Beaucoup d'autres sujets du droit du travail auraient pu être abordés, à commencer par l'encadrement du licenciement (bien au-delà du seul sujet traité, l'ordre des licenciements économiques), les seuils sociaux, la représentation des salariés... Rien de la sorte dans ce projet de loi « micron. »

Provocation sur l'épargne salariale

Quant à l'évolution de l'épargne salariale, c'est presque une provocation : le gouvernement reconnaît de fait que le forfait social, qui n'existait pas il y a seulement six ans et qui depuis son instauration a vu son taux décupler au sens propre, ne la favorise pas... D'où sa proposition d'abaisser ce forfait social là où la participation n'est pas obligatoire, sous les 50 salariés ! Alors qu'il faudrait évidemment réduire massivement ce prélèvement pour tous, la situation d'exonération de cotisations qui prévalait avant 2008 ayant pour contrepartie l'aléa et le blocage des montants pour au moins cinq ans dans le cas de la participation et des PEE.
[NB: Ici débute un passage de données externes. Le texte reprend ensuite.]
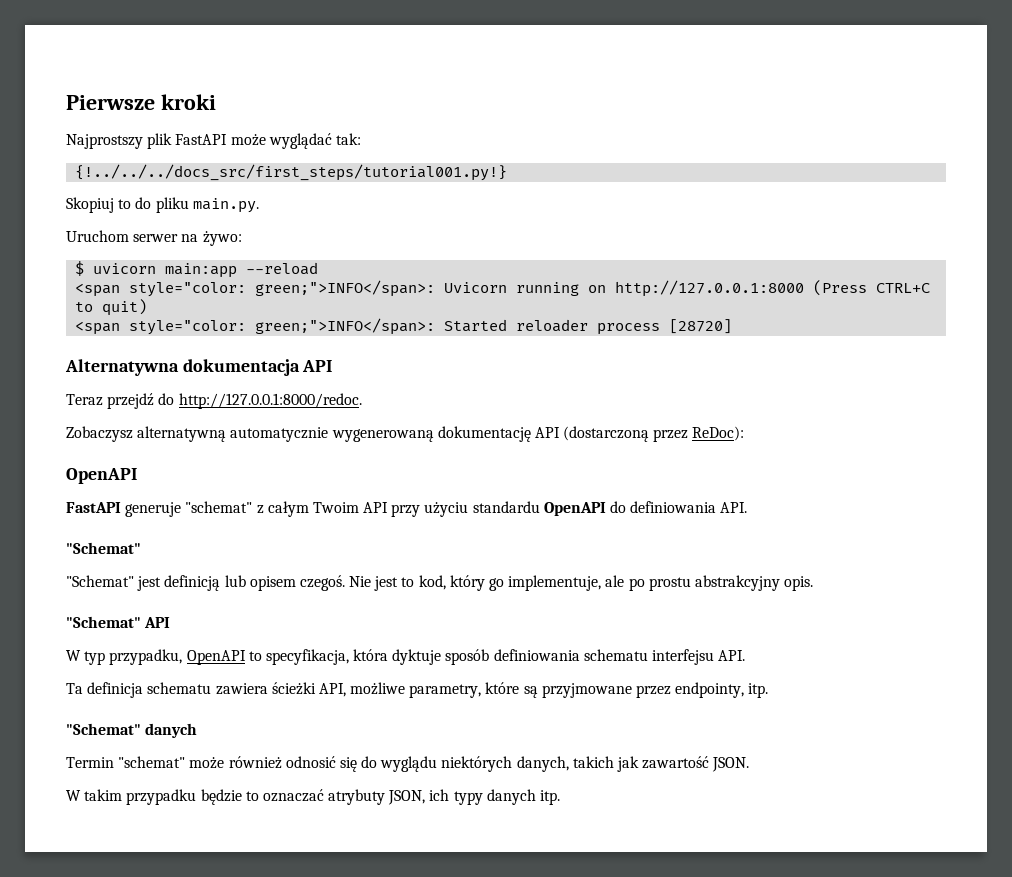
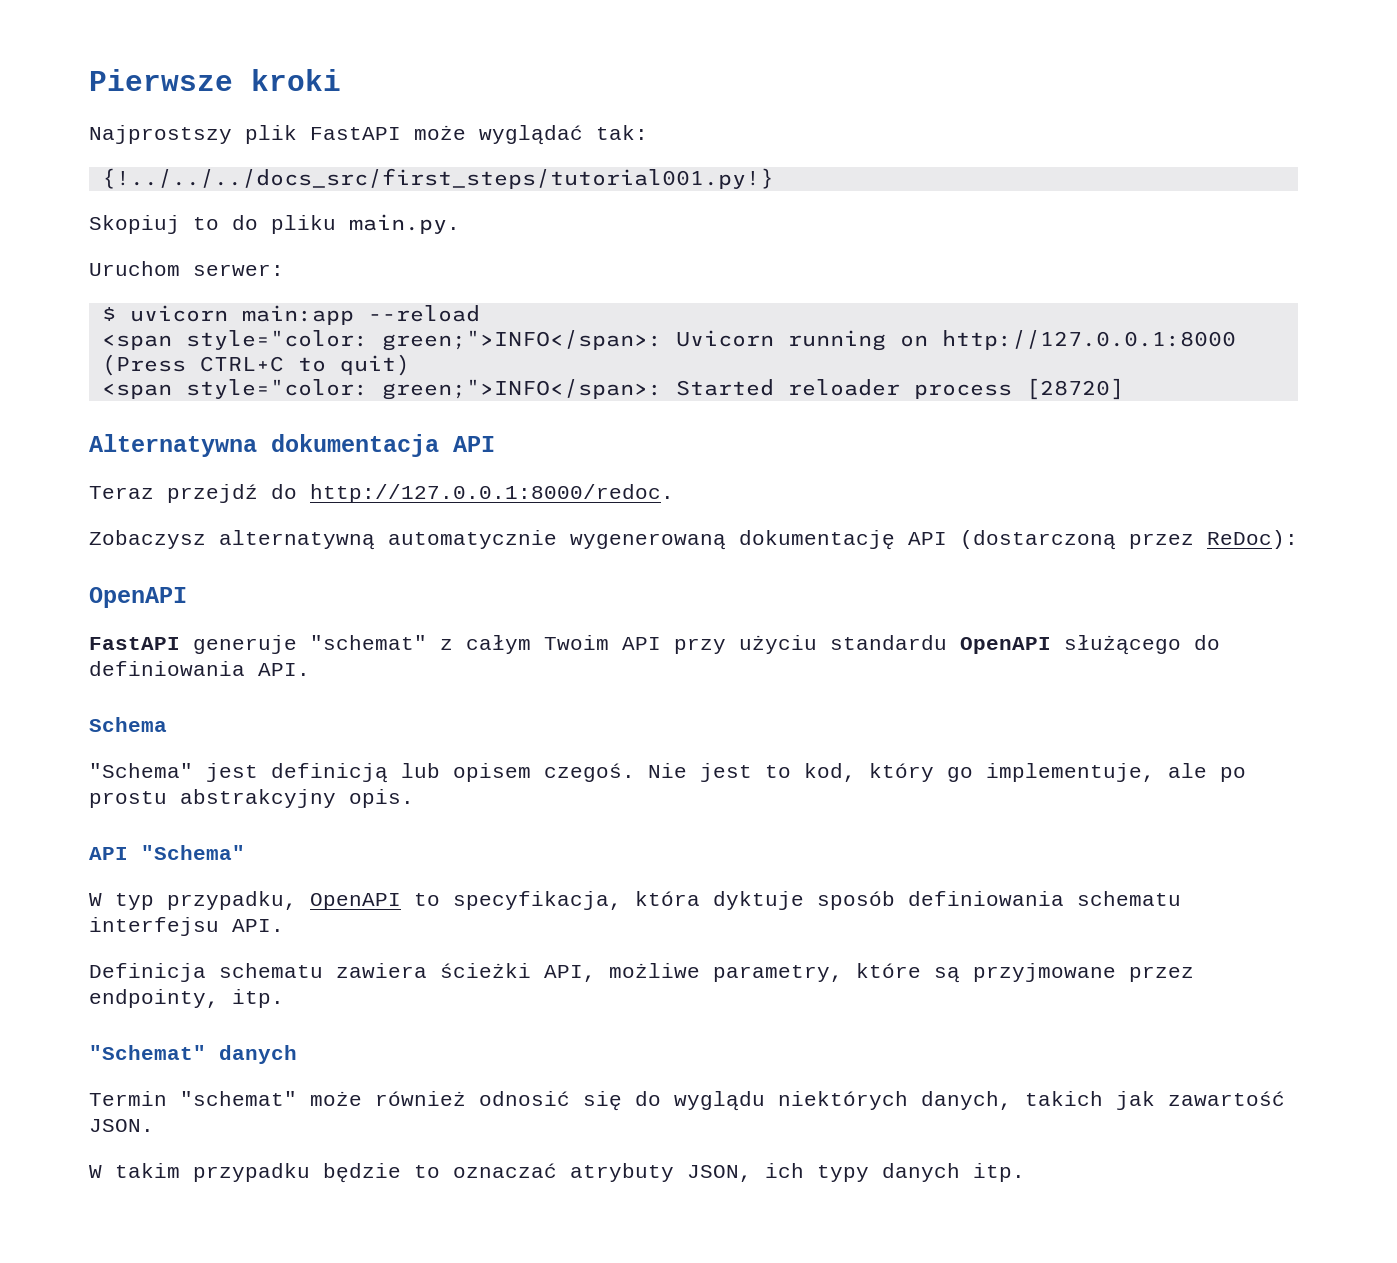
- Uruchom serwer na żywo:
+ Uruchom serwer:
- FastAPI generuje "schemat" z całym Twoim API przy użyciu standardu OpenAPI do definiowania API.
- "Schemat"
- "Schemat" jest definicją lub opisem czegoś.
+ FastAPI generuje "schemat" z całym Twoim API przy użyciu standardu OpenAPI służącego do definiowania API.
+ Schema
+ "Schema" jest definicją lub opisem czegoś.
- "Schemat" API
+ API "Schema"
- Ta definicja schematu zawiera ścieżki API, możliwe parametry, które są przyjmowane przez endpointy, itp.
+ Definicja schematu zawiera ścieżki API, możliwe parametry, które są przyjmowane przez endpointy, itp.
Au final, la loi Macron ne va certes pas dans le mauvais sens. Mais elle y va à si petits pas, et pour une si forte dépense d'énergie collective autour des lobbies mobilisés, qu'on peut s'interroger sur les bénéfices réels de cette opération. Car les lobbies ne doivent être pris de front que pour de bon, et si possible en une seule fois, quand les enjeux le justifient vraiment. Sauf à les « victimiser » et à empêcher toute autre réforme pour longtemps.

Parce qu'il est d'abord conçu comme un numéro de politique, à savoir un geste dans le sens de la réforme donné à Bruxelles tout en restant dans les limites de ce qui est tolérable pour le groupe socialiste, ce projet de loi risque de mécontenter ou décevoir tout le monde.